_Problem statement_: Set down the line containing "for time-based data." and every line that follows it in the listing below, exactly as written and with nothing added.

Segment Open

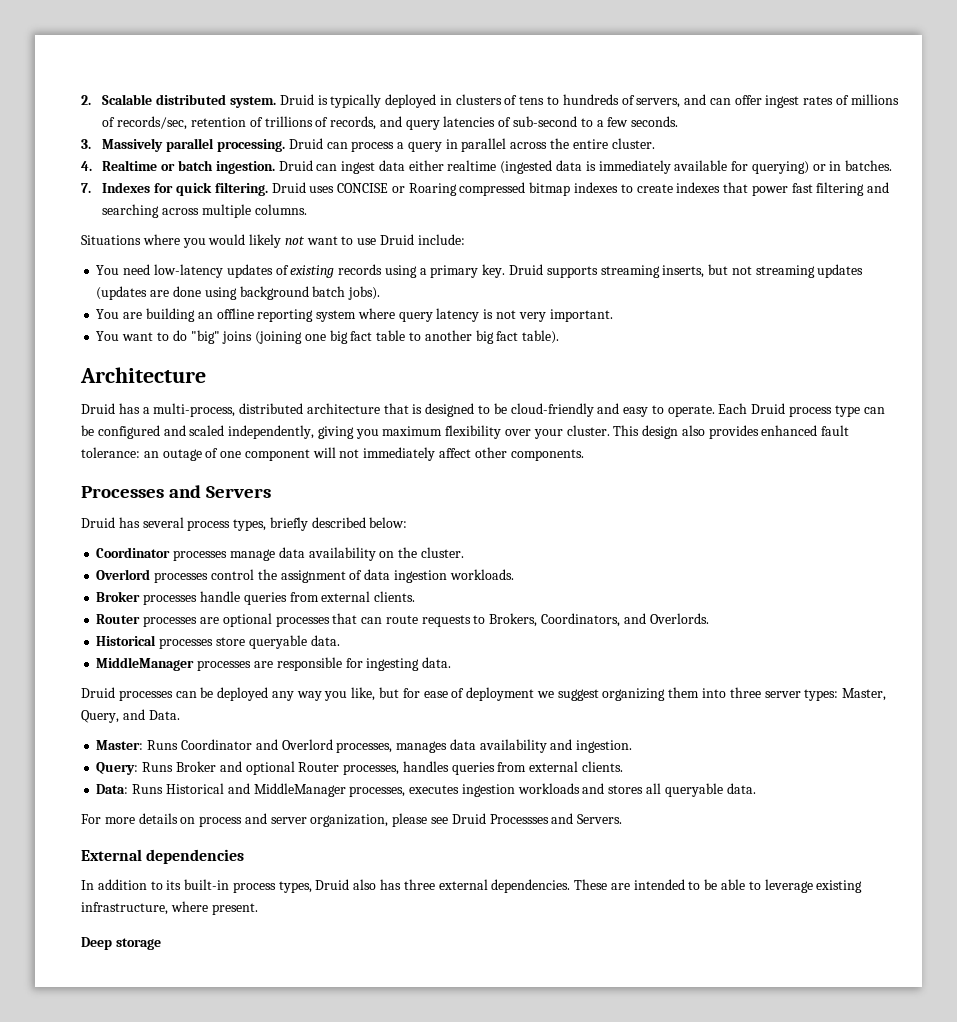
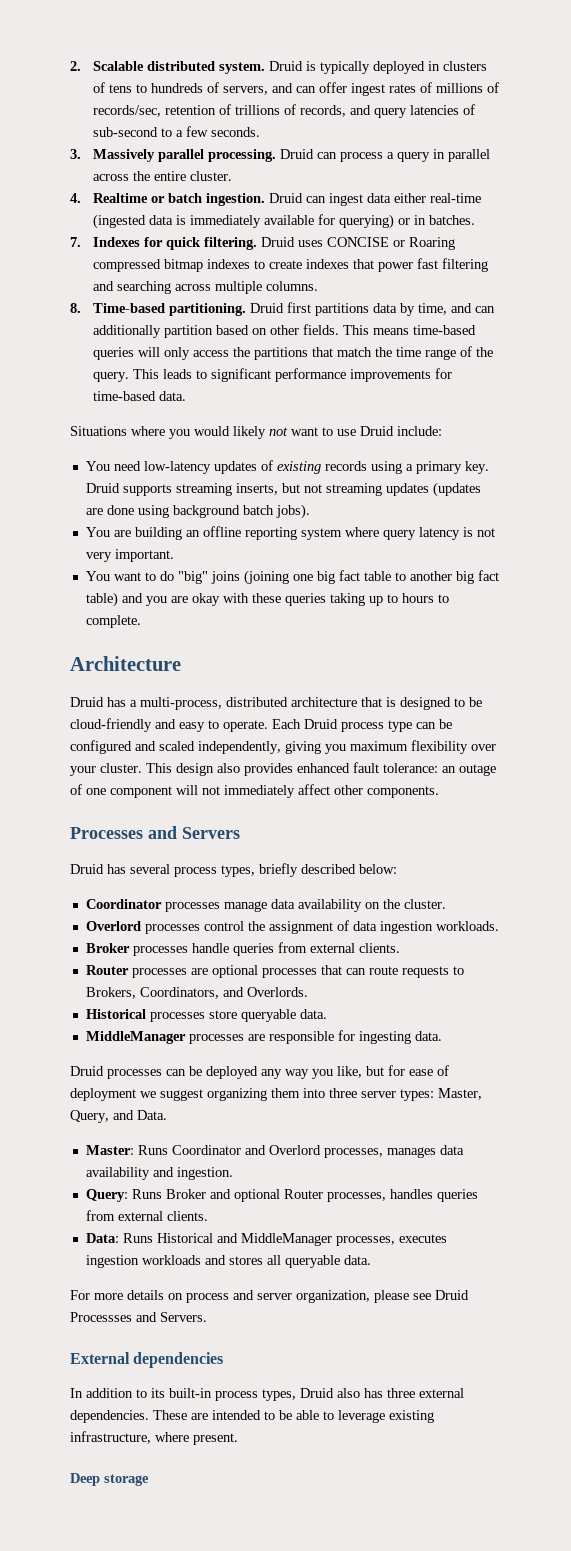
- Druid can ingest data either realtime (ingested data is immediately available for querying) or in batches.
+ Druid can ingest data either real-time (ingested data is immediately available for querying) or in batches.
+ 8. Time-based partitioning. Druid first partitions data by time, and can additionally partition based on other fields. This means time-based queries will only access the partitions that match the time range of the query. This leads to significant performance improvements for time-based data.
- You want to do "big" joins (joining one big fact table to another big fact table).
+ You want to do "big" joins (joining one big fact table to another big fact table) and you are okay with these queries taking up to hours to complete.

Segment Closed

_The answer_:
+ 8. Time-based partitioning. Druid first partitions data by time, and can additionally partition based on other fields. This means time-based queries will only access the partitions that match the time range of the query. This leads to significant performance improvements for time-based data.
- You want to do "big" joins (joining one big fact table to another big fact table).
+ You want to do "big" joins (joining one big fact table to another big fact table) and you are okay with these queries taking up to hours to complete.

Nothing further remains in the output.